* _Goal of the exercise_
Reproduce exactly the lines from the line containing "Poinsettias Taupe: 5 x 4.25 = 21.25 -> none" through the end of the records below, including both ends, and nothing else.
——————————
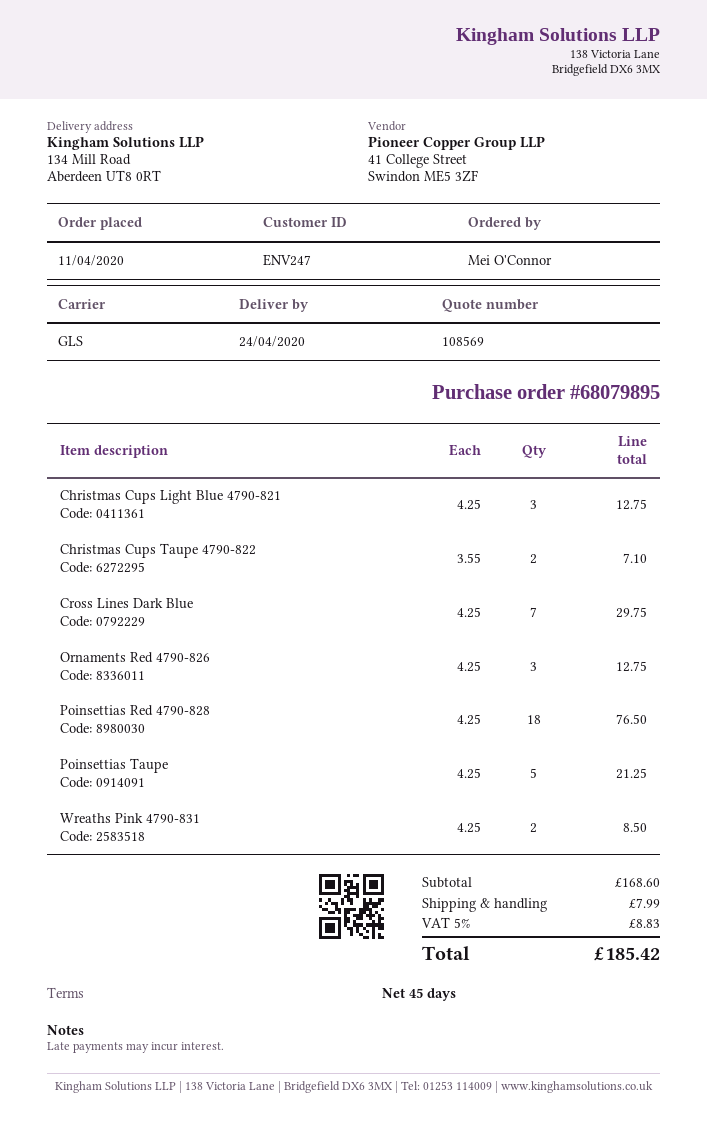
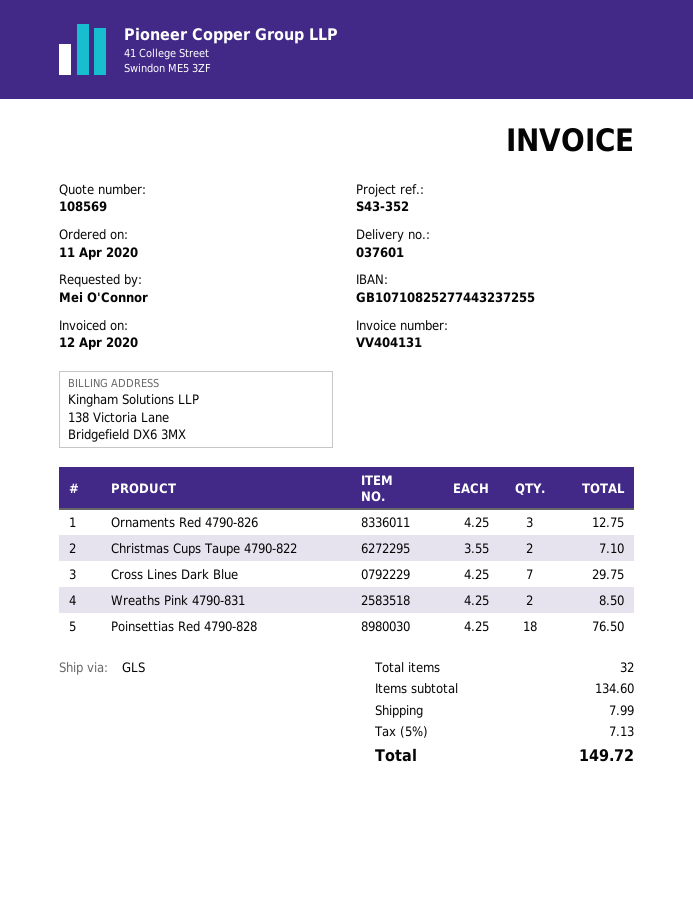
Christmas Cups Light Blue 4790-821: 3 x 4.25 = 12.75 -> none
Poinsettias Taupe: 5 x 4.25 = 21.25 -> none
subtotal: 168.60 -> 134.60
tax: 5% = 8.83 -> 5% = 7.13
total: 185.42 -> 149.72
——————————
* _Task solution_
Poinsettias Taupe: 5 x 4.25 = 21.25 -> none
subtotal: 168.60 -> 134.60
tax: 5% = 8.83 -> 5% = 7.13
total: 185.42 -> 149.72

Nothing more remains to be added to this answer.